Extracted records
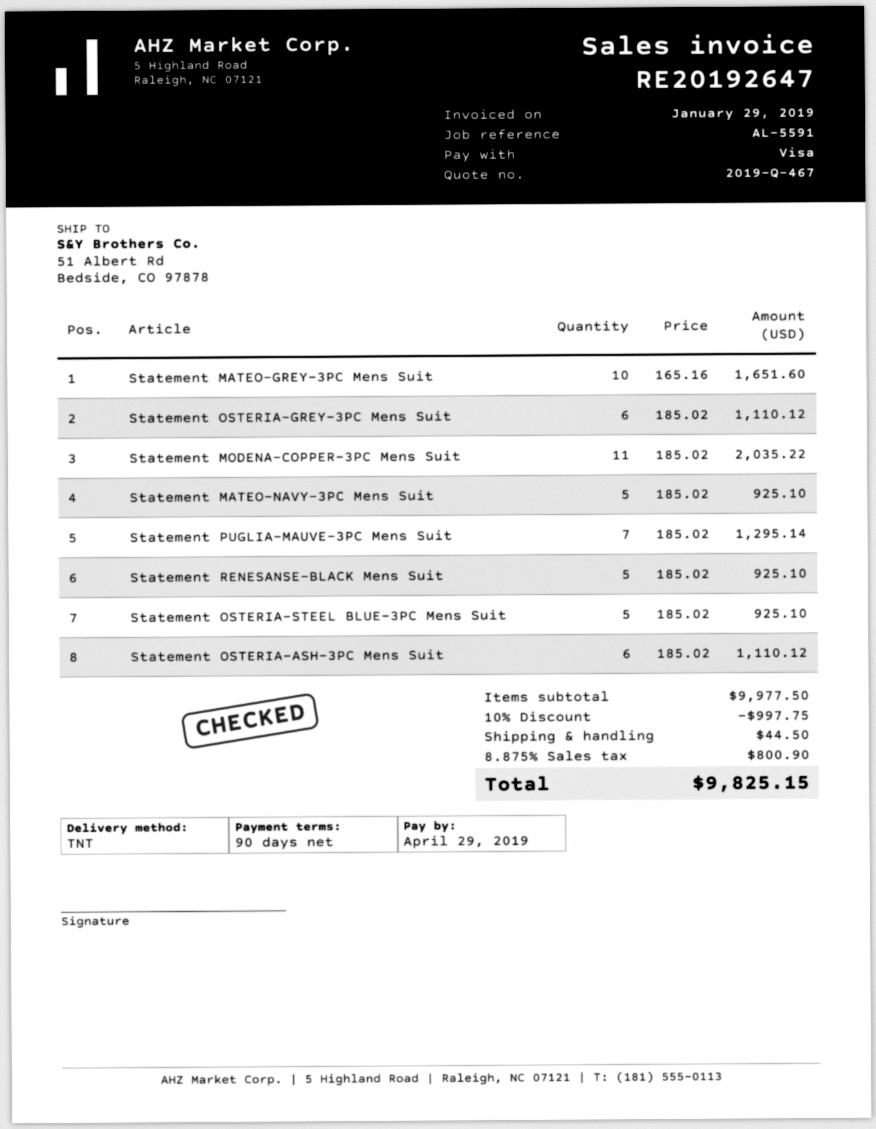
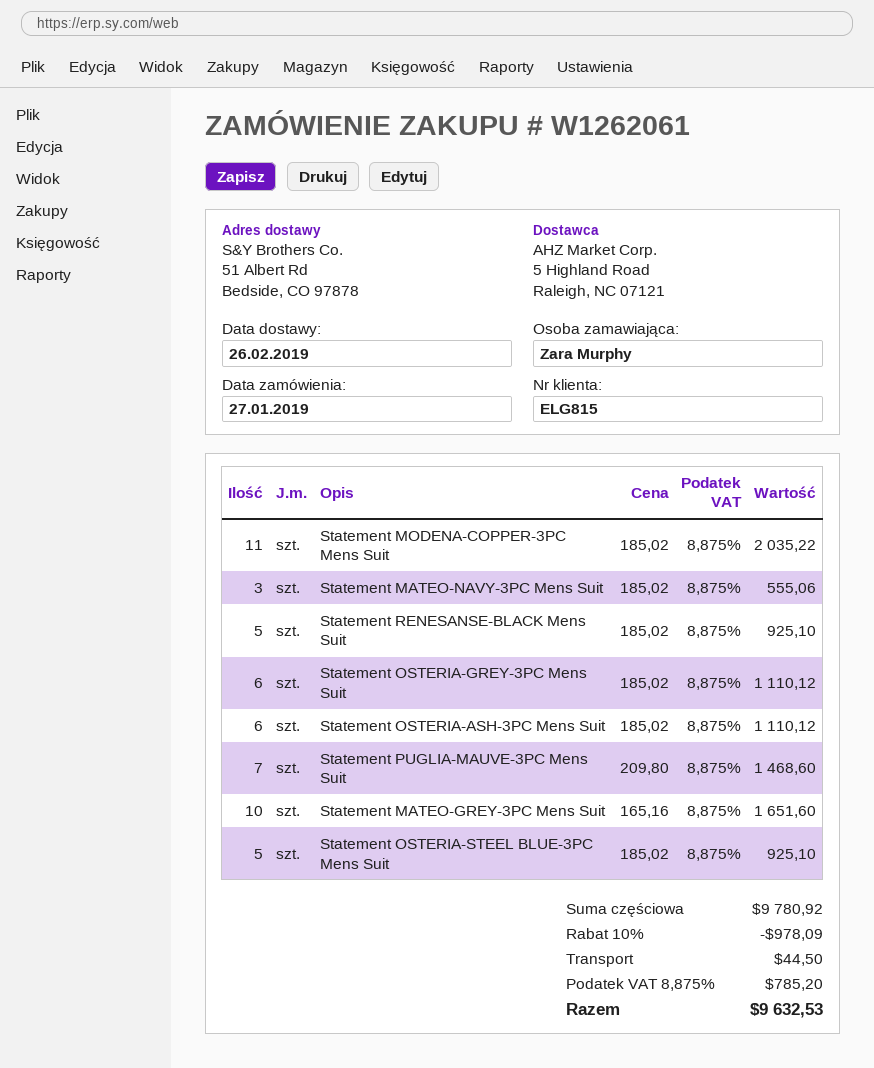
Statement MATEO-NAVY-3PC Mens Suit: 5 x 185.02 = 925.10 -> 3 x 185.02 = 555.06
Statement PUGLIA-MAUVE-3PC Mens Suit: 7 x 185.02 = 1295.14 -> 7 x 209.80 = 1468.60
subtotal: 9977.50 -> 9780.92
discount: 10% = 997.75 -> 10% = 978.09
tax: 8.875% = 800.90 -> 8.875% = 785.20
total: 9825.15 -> 9632.53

ABOUT THIS EXERCISE: Copy each of the entries above precisely, and drop whatever pictures they hold.

ANSWER FOR THIS EXERCISE:
Statement MATEO-NAVY-3PC Mens Suit: 5 x 185.02 = 925.10 -> 3 x 185.02 = 555.06
Statement PUGLIA-MAUVE-3PC Mens Suit: 7 x 185.02 = 1295.14 -> 7 x 209.80 = 1468.60
subtotal: 9977.50 -> 9780.92
discount: 10% = 997.75 -> 10% = 978.09
tax: 8.875% = 800.90 -> 8.875% = 785.20
total: 9825.15 -> 9632.53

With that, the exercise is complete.